PK - Australian Expat in CH 13 years ago

We do learn from our experiences in life, no matter how hard they are.

They do shape us.

But what I can't hear is "everything happens for a reason".

I've talked about my husband being seriously ill last year on here before so I won't go into that again. But when I asked my manager and a seperate colleague to stop telling me "that everything happens for areason" when my husband was very ill, they just kept on saying it all the time.

A friend of work told me to not listen to them. She told me that "sometimes shit things happen to good people" and there is no reason for it. I can't see a reason for my husband having to go through it.

Did I learn something from this? Yes. Did I enjoy life more? No. I've always been a person who takes life and squeezes it and gets every drop I can out of it.

I wish they could stop saying everything happens for a reason to me. I've told them it upsets me but they just don't stop. Why can't they just say that to themselves and leave me alone?


toomanyshoes 13 years ago

Finding the good cloked in bad was the only way to get through the sudden death of my partner. I was 29 and he was 30.

Although some might find it trite, I choose to think of his death as string of positives:

He may have died, but I didn't - therefore the best way to honour his memory is for me to lead a full and happy life.

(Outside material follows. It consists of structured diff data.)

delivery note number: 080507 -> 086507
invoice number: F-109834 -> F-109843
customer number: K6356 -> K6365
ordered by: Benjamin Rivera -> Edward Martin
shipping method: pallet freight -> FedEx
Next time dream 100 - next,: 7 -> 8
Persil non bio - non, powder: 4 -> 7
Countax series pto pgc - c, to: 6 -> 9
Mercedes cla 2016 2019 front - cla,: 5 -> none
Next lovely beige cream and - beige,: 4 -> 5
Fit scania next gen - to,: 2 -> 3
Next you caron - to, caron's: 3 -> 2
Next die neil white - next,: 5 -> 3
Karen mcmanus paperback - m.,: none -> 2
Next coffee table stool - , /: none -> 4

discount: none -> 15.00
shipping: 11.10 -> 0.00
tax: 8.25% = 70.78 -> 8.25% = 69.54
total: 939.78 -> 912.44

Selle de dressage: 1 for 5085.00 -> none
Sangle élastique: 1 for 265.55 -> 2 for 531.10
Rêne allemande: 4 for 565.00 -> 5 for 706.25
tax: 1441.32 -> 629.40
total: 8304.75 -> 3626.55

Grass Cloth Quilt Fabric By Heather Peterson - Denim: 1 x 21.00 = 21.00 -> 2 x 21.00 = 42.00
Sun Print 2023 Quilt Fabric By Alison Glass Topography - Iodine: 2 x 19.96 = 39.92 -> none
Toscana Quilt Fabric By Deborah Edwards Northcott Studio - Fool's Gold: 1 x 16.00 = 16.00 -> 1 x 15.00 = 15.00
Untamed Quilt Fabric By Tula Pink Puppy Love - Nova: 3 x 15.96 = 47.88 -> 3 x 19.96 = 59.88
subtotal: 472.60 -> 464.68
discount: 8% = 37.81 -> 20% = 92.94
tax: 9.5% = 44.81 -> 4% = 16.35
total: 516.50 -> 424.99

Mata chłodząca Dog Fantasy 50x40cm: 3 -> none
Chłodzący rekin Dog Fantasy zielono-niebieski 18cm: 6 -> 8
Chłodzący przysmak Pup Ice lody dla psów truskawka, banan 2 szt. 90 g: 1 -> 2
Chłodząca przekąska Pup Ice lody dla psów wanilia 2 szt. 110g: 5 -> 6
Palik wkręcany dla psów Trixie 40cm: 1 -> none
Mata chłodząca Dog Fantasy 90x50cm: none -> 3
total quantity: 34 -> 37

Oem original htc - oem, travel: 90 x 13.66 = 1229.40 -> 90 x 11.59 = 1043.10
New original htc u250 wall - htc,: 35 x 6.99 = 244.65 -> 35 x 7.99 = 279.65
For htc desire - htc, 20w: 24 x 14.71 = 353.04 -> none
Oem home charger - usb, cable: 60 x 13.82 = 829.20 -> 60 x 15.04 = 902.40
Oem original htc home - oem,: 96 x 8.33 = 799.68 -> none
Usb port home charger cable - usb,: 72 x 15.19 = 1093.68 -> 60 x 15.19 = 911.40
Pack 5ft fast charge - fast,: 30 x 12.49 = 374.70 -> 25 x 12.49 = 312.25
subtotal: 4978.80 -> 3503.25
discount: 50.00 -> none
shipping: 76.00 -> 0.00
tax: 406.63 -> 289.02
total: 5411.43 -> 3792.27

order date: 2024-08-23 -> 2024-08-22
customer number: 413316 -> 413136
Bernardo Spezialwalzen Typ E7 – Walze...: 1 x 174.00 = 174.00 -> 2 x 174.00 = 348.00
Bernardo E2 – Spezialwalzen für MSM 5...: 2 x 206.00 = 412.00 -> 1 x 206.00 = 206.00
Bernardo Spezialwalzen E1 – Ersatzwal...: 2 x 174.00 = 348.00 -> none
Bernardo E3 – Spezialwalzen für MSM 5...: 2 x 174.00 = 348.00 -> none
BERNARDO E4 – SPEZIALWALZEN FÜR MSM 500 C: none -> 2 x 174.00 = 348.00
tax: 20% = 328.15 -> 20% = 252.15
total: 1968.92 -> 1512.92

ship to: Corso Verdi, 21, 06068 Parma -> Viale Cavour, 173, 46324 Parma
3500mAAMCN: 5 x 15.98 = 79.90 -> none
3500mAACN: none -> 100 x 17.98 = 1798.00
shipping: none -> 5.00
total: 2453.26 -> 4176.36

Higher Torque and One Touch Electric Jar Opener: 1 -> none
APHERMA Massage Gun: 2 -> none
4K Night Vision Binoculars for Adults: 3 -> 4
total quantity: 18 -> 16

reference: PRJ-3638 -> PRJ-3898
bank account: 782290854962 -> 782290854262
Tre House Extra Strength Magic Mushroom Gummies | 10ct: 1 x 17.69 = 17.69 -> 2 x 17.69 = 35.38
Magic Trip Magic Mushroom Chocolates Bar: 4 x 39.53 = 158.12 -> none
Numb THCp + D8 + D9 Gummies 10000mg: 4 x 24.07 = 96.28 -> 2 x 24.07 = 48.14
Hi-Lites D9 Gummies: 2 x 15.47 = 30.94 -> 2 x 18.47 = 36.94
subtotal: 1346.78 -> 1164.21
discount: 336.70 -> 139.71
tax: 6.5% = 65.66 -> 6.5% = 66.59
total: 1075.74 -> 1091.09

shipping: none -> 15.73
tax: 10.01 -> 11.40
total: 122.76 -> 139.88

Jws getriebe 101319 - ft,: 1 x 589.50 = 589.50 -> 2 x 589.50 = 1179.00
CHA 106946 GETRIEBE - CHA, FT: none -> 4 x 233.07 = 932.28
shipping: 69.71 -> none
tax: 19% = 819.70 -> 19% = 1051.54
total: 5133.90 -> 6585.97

He died way too young - so I was lucky to have him for as long as I did.

I never had the chance to say goodbye: but I didn't have to watch him suffer and die slowly in pain.

I learnt soooooo many things about myself in the months that followed his passing - things that I didn't actually know - that I was strong, brave and above all, cherished and loved by so many people who came to my aid.

This way of thinking was a very deliberate way of trying to save myself from drowning in the all encoumpassing grief and depression.

I decided that no ammount of wishing, wanting, hoping or trying will change the fact that he is dead and never - ever - coming home to me.So I had to make the best of it.....I couldn't face the alternative of never enjoying any aspect of my life again. I had to pick myself up, dust myself off and live for the both of us.

Now, this was just my way of dealing with this awful, tragic situation. I am not suggesting anyone else do the same, I'm just saying this is what happend to me and how I dealt (and still deal) with it.

In the end, I truly believe that this experience was the making of me. It has shaped and defined who I am and what I do ever since.

He may have left me unintentionally, but seeing his friends, brother and sister-in-law dance at my wedding with my new husband's family reminds me that although no long physically here, he will always be a cherished part of my life. He was the gift that still keeps on giving.

Stacey 13 years ago

That is very inspirational, thank you for sharing.